EXERCISE:
Should an entry contain an image, omit it and repeat the rest exactly.
══ INFORMATION PROVIDED
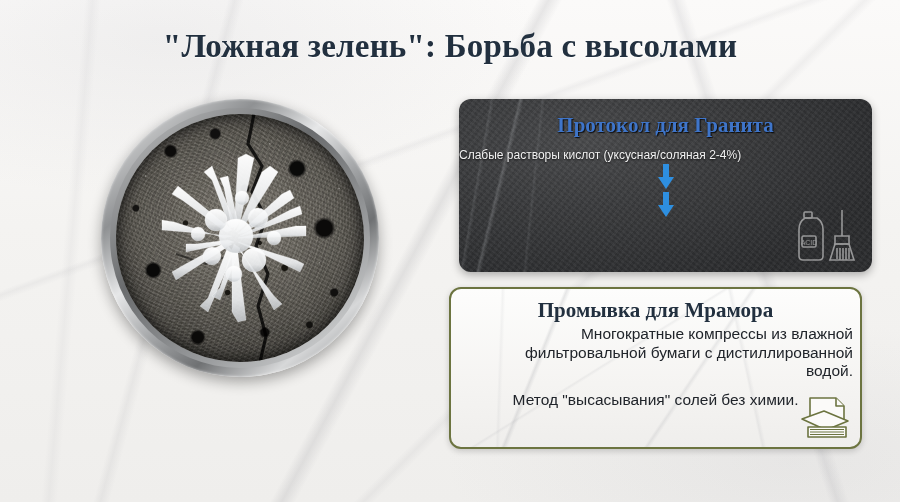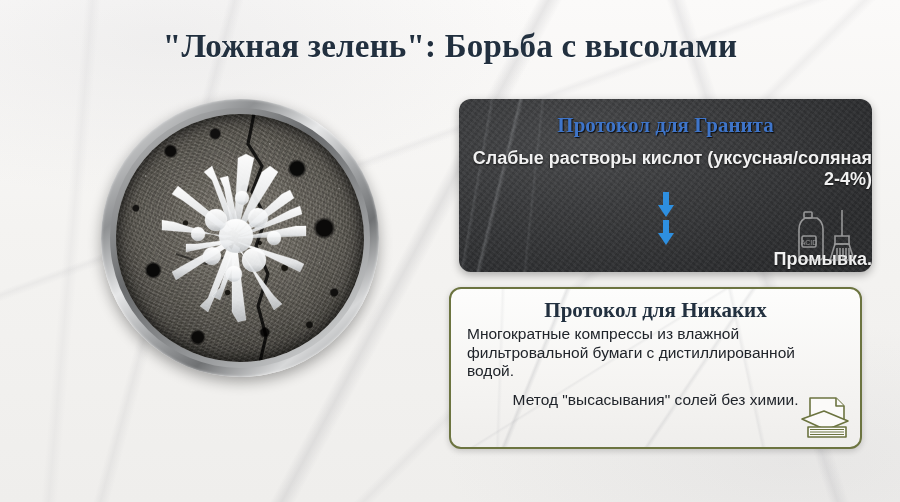"Слабые растворы кислот (уксусная/соляная" .granite-step { font-size: 18px -> 12px; font-weight: bold -> none; text-align: right -> left }
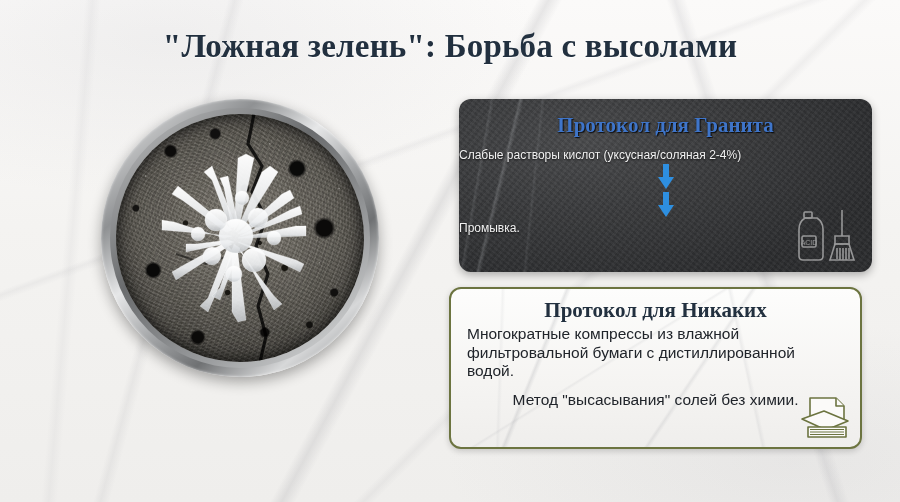"Промывка." div.granite-step { html: <div>Промывка.</div> -> none }
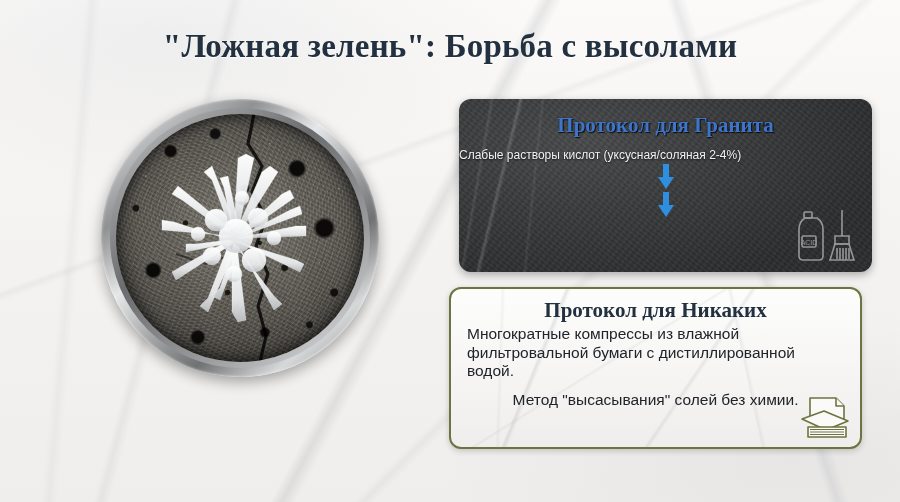"Протокол для Никаких" div.marble-title { text: Протокол для Никаких -> Промывка для Мрамора }
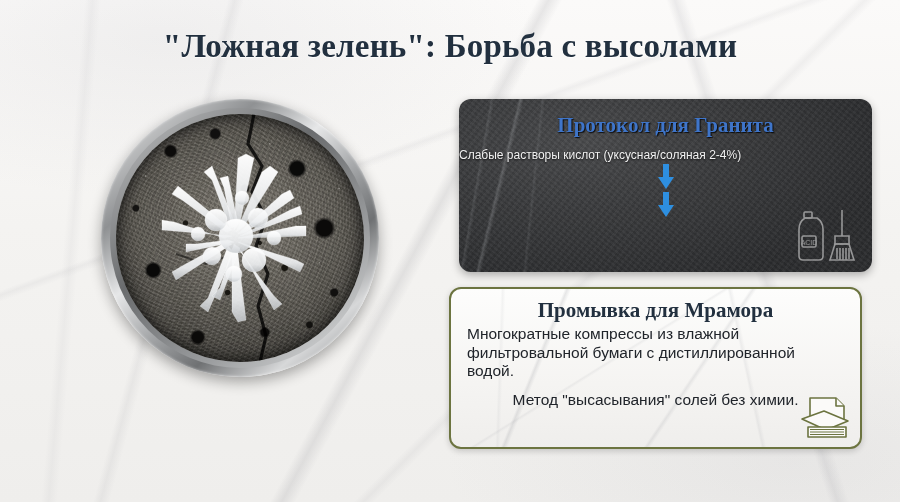"Многократные компрессы из влажной" .marble-body { margin-left: none -> 32px; padding: 0 16px -> 0 7px; text-align: left -> right }
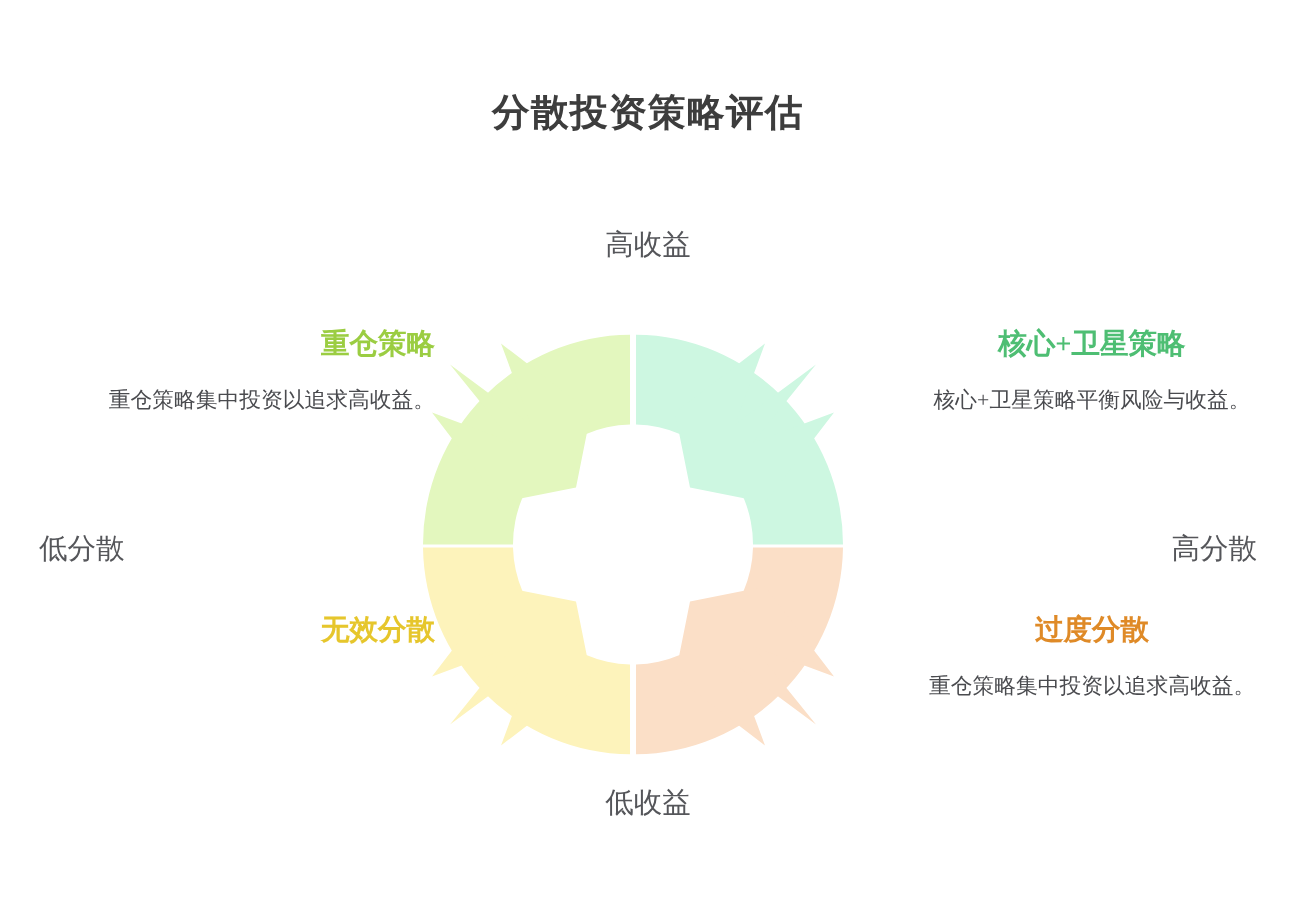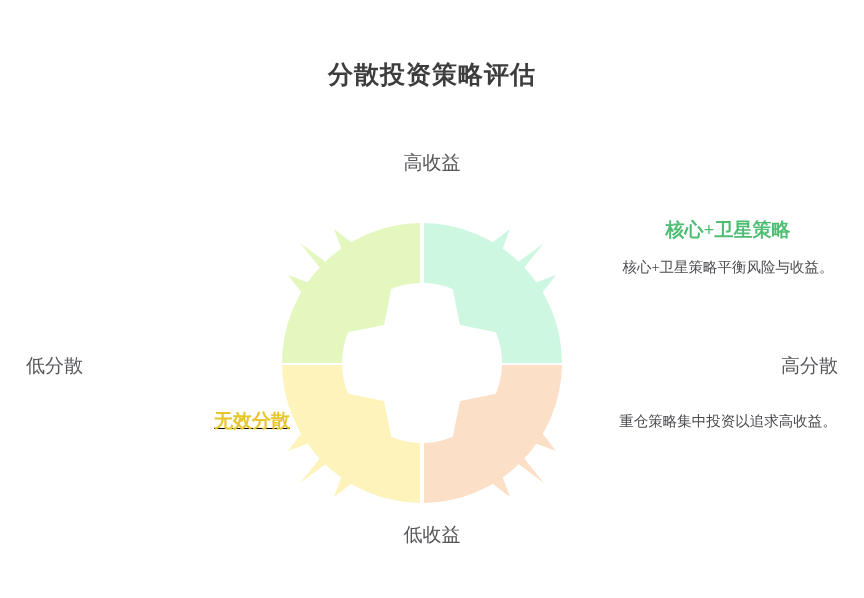"重仓策略" div.quadrant { html: none -> <div> <p>重仓策略</p> <p>重仓策略集中投资以追求高收益。</p> </div> }
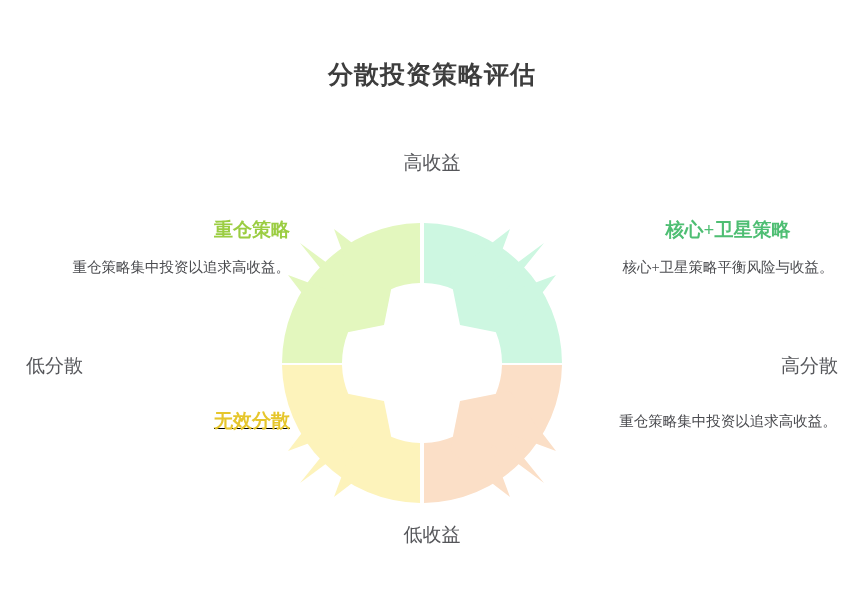"无效分散" #quad-bottom-left { text-decoration: underline -> none }
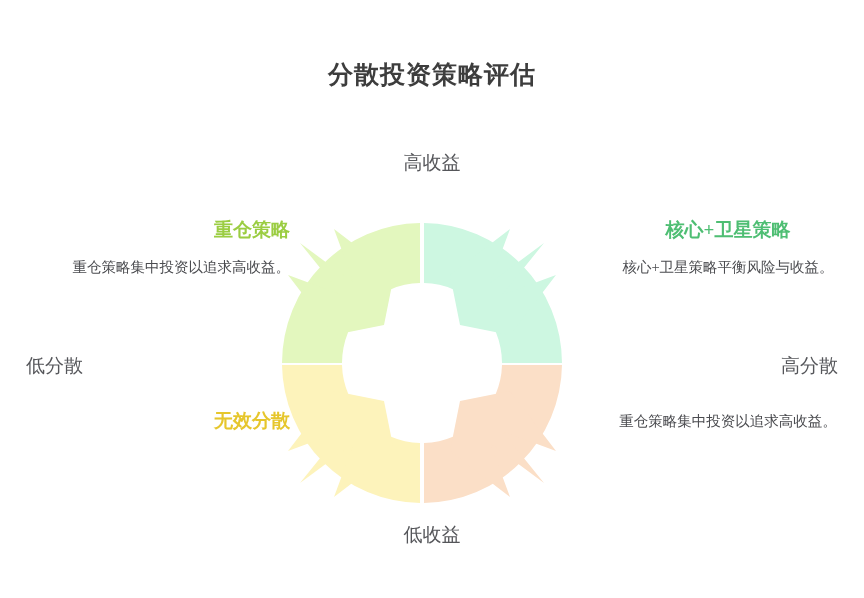"过度分散" p.q-heading { html: none -> <p>过度分散</p> }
════
TASK ANSWER:
"Слабые растворы кислот (уксусная/соляная" .granite-step { font-size: 18px -> 12px; font-weight: bold -> none; text-align: right -> left }
"Промывка." div.granite-step { html: <div>Промывка.</div> -> none }
"Протокол для Никаких" div.marble-title { text: Протокол для Никаких -> Промывка для Мрамора }
"Многократные компрессы из влажной" .marble-body { margin-left: none -> 32px; padding: 0 16px -> 0 7px; text-align: left -> right }
"重仓策略" div.quadrant { html: none -> <div> <p>重仓策略</p> <p>重仓策略集中投资以追求高收益。</p> </div> }
"无效分散" #quad-bottom-left { text-decoration: underline -> none }
"过度分散" p.q-heading { html: none -> <p>过度分散</p> }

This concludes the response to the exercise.